Early indications are that the cottonwoods — engineered with a bacterial gene to detoxify mercury — are prospering in contaminated soils that would be deadly to most trees.

"If this works," says Chief Executive Officer David Glass, "we are doing with genetic engineering something that does not exist in nature."

Industry sources are torn between wanting to publicize the potential of transgenic trees and the need to protect their open-air experiments. Most companies simply won't disclose the locations of their tests for fear their trees will be damaged or destroyed by environmental activists.

The fear is not unfounded. In 2001, the Earth Liberation Front claimed responsibility for two arson attacks aimed at transgenic tree research — a $3 million fire at the University of Washington's Center for Urban Horticulture and a $500,000 fire at an Oregon tree farm.
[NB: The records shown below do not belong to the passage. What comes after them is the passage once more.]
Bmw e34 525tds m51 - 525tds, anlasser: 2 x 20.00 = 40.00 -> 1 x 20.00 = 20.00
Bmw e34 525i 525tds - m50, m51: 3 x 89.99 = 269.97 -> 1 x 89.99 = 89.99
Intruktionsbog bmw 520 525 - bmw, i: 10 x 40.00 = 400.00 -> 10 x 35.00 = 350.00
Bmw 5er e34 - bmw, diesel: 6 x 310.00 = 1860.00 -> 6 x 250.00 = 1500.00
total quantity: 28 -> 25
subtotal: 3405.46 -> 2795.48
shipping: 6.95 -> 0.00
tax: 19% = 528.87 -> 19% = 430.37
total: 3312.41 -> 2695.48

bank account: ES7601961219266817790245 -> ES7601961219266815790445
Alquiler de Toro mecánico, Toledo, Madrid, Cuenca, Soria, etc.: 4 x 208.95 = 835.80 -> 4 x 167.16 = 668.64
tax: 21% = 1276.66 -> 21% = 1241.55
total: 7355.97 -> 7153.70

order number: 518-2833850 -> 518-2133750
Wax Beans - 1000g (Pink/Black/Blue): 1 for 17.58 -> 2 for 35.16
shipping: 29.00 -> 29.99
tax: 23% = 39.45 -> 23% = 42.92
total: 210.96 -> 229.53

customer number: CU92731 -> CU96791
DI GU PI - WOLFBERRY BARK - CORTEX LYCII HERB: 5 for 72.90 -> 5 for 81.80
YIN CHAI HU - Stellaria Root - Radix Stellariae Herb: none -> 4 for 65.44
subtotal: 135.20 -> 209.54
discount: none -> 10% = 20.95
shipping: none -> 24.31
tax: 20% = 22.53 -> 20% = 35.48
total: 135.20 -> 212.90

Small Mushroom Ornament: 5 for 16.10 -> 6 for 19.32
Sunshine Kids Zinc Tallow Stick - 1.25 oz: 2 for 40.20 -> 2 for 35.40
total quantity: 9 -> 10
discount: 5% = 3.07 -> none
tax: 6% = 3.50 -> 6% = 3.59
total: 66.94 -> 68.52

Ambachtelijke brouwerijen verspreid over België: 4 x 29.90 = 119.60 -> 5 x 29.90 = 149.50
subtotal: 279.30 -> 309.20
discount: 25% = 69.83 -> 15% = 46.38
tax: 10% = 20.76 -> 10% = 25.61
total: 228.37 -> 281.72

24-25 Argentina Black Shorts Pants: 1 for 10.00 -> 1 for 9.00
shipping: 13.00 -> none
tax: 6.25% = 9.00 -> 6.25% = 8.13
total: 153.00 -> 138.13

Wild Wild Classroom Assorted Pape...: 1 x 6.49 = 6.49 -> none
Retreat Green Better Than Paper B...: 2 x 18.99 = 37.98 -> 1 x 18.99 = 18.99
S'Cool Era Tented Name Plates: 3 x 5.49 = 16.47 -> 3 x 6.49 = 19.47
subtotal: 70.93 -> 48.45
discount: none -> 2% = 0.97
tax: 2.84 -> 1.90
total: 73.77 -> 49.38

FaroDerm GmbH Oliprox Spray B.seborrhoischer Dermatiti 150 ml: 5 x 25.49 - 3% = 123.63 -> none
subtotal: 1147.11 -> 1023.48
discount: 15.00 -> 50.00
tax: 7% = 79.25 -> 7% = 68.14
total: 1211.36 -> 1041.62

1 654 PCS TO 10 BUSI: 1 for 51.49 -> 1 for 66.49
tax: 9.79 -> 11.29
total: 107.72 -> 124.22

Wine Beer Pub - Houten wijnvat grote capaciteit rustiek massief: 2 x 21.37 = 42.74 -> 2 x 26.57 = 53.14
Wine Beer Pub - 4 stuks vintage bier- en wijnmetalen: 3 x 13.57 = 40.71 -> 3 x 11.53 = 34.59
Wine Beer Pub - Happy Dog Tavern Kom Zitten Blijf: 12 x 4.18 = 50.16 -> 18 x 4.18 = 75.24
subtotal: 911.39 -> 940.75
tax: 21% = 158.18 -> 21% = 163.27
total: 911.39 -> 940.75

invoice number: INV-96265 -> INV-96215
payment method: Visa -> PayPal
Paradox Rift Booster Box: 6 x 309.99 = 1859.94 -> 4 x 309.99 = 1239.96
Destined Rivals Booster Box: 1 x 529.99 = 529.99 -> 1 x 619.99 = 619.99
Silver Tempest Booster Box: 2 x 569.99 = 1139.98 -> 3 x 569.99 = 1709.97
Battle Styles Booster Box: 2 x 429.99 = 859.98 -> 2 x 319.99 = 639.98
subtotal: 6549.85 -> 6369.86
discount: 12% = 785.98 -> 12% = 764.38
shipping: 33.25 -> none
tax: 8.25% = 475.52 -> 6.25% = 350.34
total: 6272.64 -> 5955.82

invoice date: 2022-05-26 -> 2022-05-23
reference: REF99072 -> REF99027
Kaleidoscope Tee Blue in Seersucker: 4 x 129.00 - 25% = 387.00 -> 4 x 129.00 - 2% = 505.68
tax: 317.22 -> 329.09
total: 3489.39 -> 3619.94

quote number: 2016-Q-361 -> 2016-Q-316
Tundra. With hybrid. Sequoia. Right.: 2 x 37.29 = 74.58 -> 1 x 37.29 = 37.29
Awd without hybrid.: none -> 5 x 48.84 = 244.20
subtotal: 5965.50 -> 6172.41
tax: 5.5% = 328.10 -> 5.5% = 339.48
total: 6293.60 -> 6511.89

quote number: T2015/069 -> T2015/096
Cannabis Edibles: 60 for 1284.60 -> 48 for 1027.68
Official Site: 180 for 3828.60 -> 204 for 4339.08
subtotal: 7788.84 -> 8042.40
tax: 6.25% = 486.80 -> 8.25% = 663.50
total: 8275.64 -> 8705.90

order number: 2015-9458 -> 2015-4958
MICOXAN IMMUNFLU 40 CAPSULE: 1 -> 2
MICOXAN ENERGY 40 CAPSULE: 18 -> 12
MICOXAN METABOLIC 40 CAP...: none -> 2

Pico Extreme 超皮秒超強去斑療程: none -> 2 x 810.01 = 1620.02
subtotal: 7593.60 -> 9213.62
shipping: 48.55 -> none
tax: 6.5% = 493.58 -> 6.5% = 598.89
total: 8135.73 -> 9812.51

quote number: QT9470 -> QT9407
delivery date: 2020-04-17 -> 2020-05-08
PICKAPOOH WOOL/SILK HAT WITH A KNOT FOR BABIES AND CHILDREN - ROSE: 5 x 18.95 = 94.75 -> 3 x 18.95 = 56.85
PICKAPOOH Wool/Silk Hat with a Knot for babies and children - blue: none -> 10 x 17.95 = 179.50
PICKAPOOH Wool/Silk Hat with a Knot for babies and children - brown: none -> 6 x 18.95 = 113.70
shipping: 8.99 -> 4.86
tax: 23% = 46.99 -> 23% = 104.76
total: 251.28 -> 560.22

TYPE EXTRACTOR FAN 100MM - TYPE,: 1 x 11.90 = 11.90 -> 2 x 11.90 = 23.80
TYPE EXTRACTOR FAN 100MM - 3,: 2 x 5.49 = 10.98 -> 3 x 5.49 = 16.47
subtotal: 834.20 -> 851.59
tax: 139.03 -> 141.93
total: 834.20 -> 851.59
Few environmental groups — even those opposed to transgenic trees — condone such attacks. But as the industry eyes commercial plantings, even some professional foresters are urging caution.

The Forest Stewardship Council, a group of forest research and management officials that certifies about 100 million acres of "sustainable" forests throughout the world, has flatly prohibited the use of transgenic trees on the lands it oversees.

Without more knowledge about the consequences and better machinery to regulate releases, the group says, any use of the technology outside research settings poses "unnecessary and unacceptable risks."